Die andere Seite des Tages
Erschüttert vom plötzlichen Tod ihres drogensüchtigen Bruders, versucht Anna Distanz zu gewinnen, indem sie als Au-pair nach Paris geht. Lakonisch beschreibt sie die verschiedenen Familien, deren Kinder sie betreut. Oft Vertraute der Erwachsenen oder der Kinder, gehört sie doch nie dazu. Auch die kurze Affäre mit einem Vater ändert daran nichts. Anna beschreibt kommentarlos ihre Situation, z.B. das Kochen von Mahlzeiten, von denen man selbst nicht essen darf.

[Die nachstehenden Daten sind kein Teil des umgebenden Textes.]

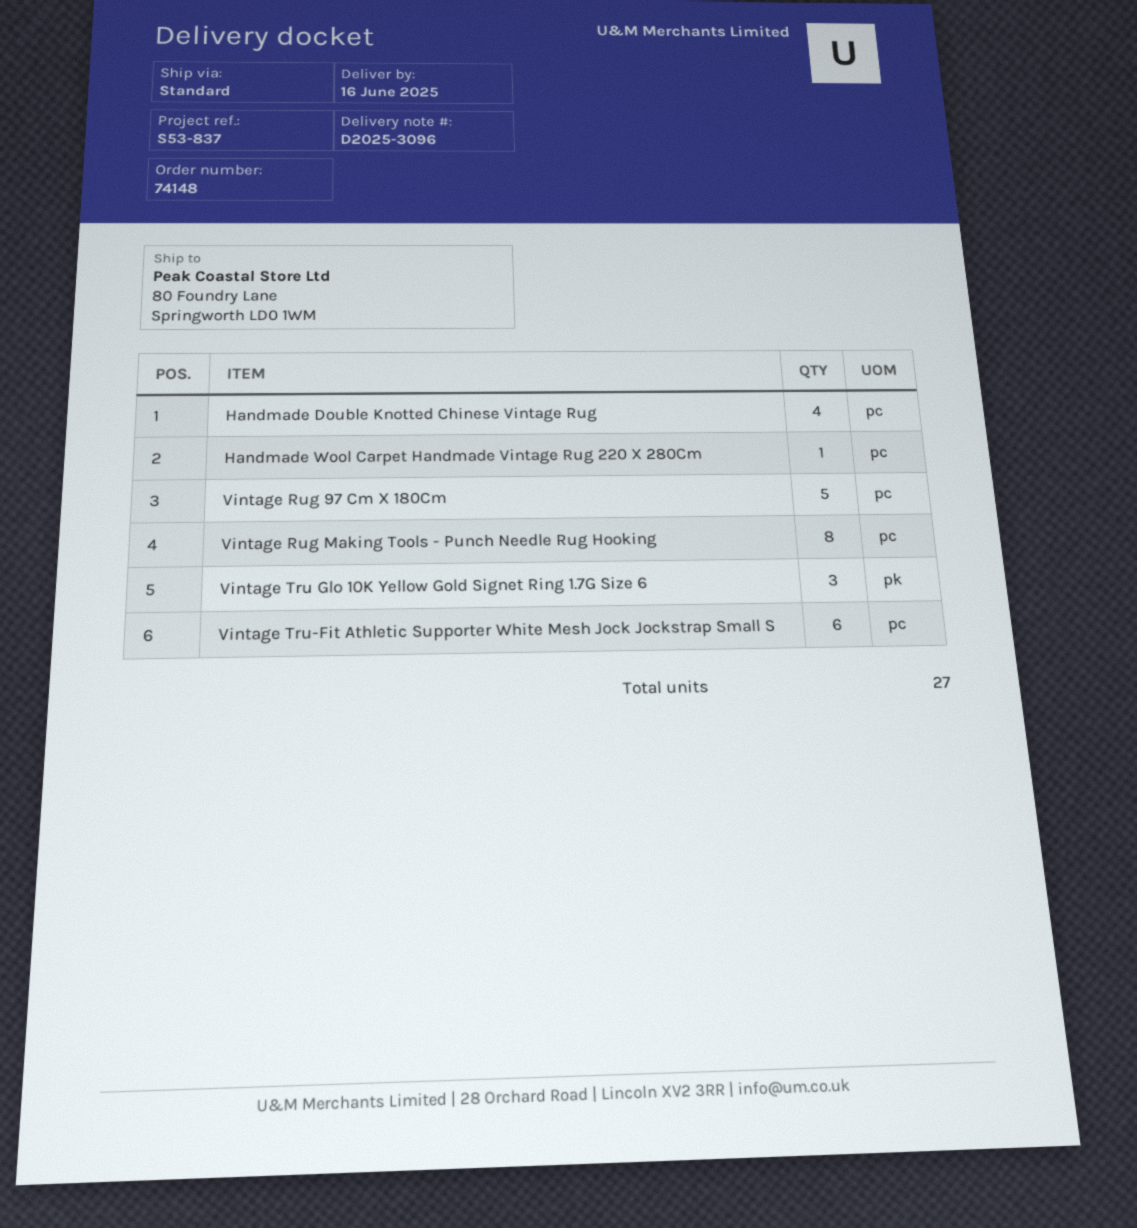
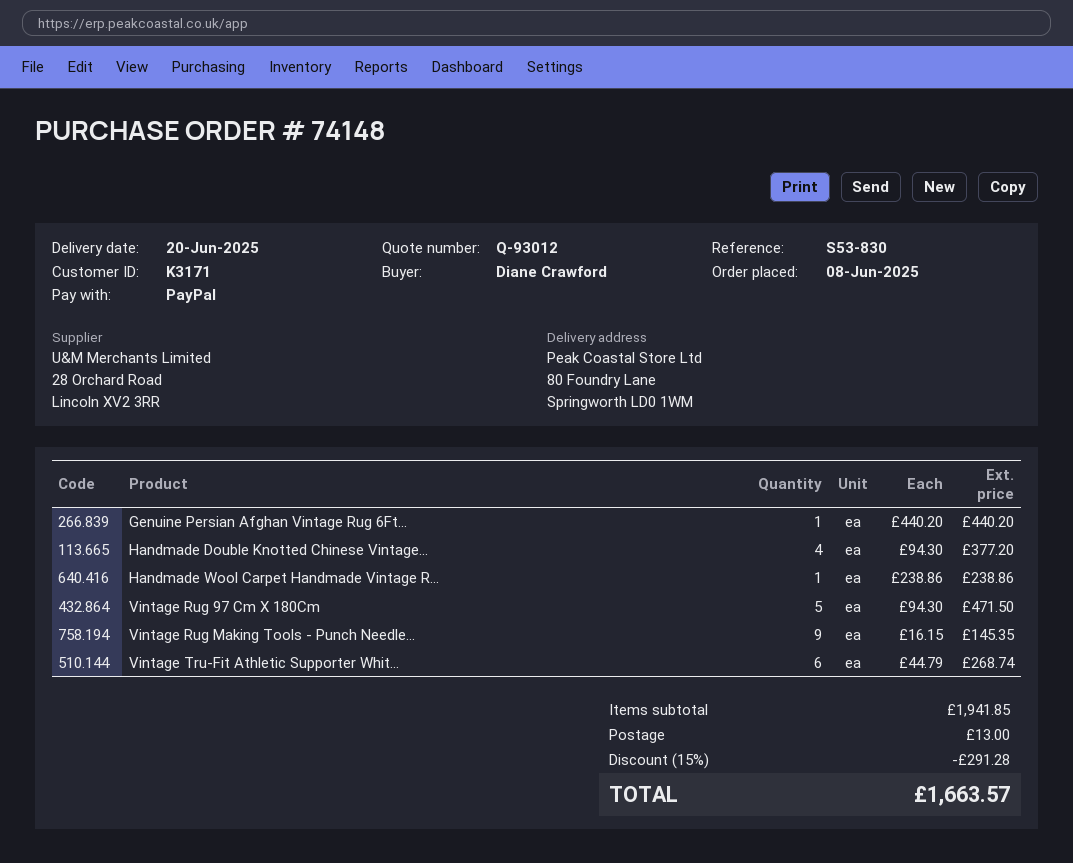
delivery date: 2025-06-16 -> 2025-06-20
reference: S53-837 -> S53-830
Vintage Rug Making Tools - Punch Needle Rug Hooking: 8 -> 9
Vintage Tru Glo 10K Yellow Gold Signet Ring 1.7G Size 6: 3 -> none
Genuine Persian Afghan Vintage Rug 6Ft...: none -> 1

Sie hat keinerlei Ambitionen, etwas anderes zu machen, etwas Dauerhaftes: „Die Zeit hatte das Kinderhüten in eine Lebensaufgabe verwandelt“. Bergman schreibt selten darüber, wie es Anna geht, aber es gelingt ihr gut, die Stimmungen von Anna und ihren Familien einzufangen. Sie beschreibt die Machtverhältnisse in der Kinderbetreuung, ohne zu urteilen. Ein einfühlsamer psychologischer Roman über die heikle Lage von Kindermädchen und die Notwendigkeit, eine Beziehung zu einer Familie aufzubauen, ohne die Grenzen zu überschreiten, die die Bezeichnung ‘Kindermädchen’ vorgibt. Der Debütroman der Autorin wurde für mehrere Literaturpreise nominiert. Sehr empfohlen.
Ileana Beckmann
rezensiert für den Borromäusverein.
Die andere Seite des Tages
Emeli Bergman ; aus dem Dänischen von Ursel Allenstein
Ecco (2022)
189 Seiten
fest geb.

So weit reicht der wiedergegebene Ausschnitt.